**WORK TO BE COMPLETED**
Look in the material below for the line holding "Mopar 68201404AA: 60". Set it down exactly, with each later line up to and including the line holding "balance: 5343.88 -> 4966.63".

DATA UNDER STUDY START

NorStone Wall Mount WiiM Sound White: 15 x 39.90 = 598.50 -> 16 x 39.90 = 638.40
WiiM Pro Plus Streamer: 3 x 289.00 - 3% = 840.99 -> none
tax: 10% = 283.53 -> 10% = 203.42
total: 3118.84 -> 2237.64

DATA UNDER STUDY END
DATA UNDER STUDY START

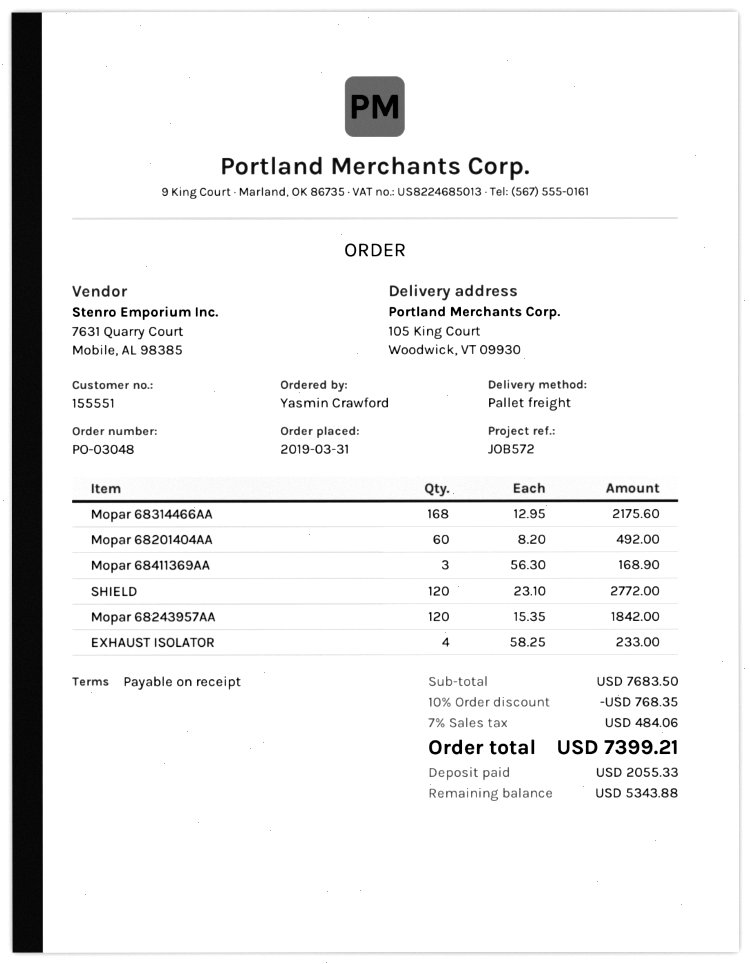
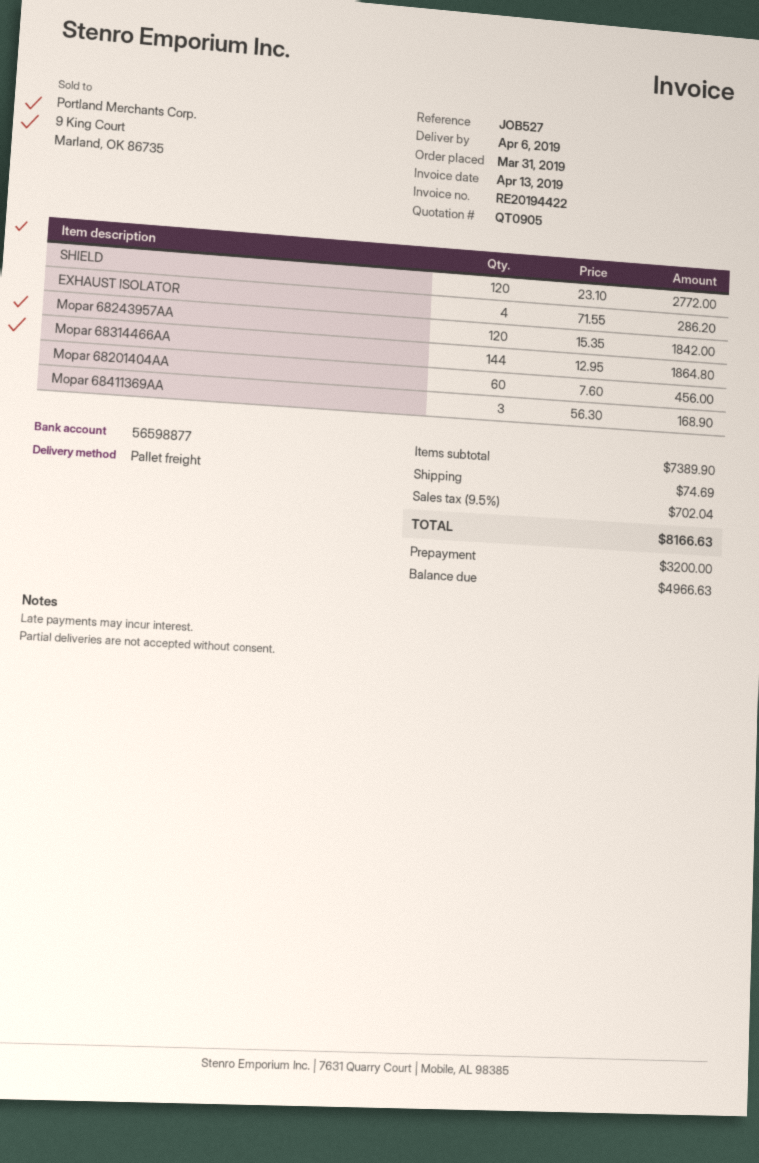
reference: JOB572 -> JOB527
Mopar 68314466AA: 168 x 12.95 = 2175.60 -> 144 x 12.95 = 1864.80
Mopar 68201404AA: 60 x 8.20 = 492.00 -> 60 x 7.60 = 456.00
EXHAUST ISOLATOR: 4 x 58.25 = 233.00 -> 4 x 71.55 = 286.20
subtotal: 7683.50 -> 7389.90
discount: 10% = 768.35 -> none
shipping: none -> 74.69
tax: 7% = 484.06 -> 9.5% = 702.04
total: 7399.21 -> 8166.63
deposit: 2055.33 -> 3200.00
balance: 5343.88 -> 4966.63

DATA UNDER STUDY END

**ANSWER BELOW**
Mopar 68201404AA: 60 x 8.20 = 492.00 -> 60 x 7.60 = 456.00
EXHAUST ISOLATOR: 4 x 58.25 = 233.00 -> 4 x 71.55 = 286.20
subtotal: 7683.50 -> 7389.90
discount: 10% = 768.35 -> none
shipping: none -> 74.69
tax: 7% = 484.06 -> 9.5% = 702.04
total: 7399.21 -> 8166.63
deposit: 2055.33 -> 3200.00
balance: 5343.88 -> 4966.63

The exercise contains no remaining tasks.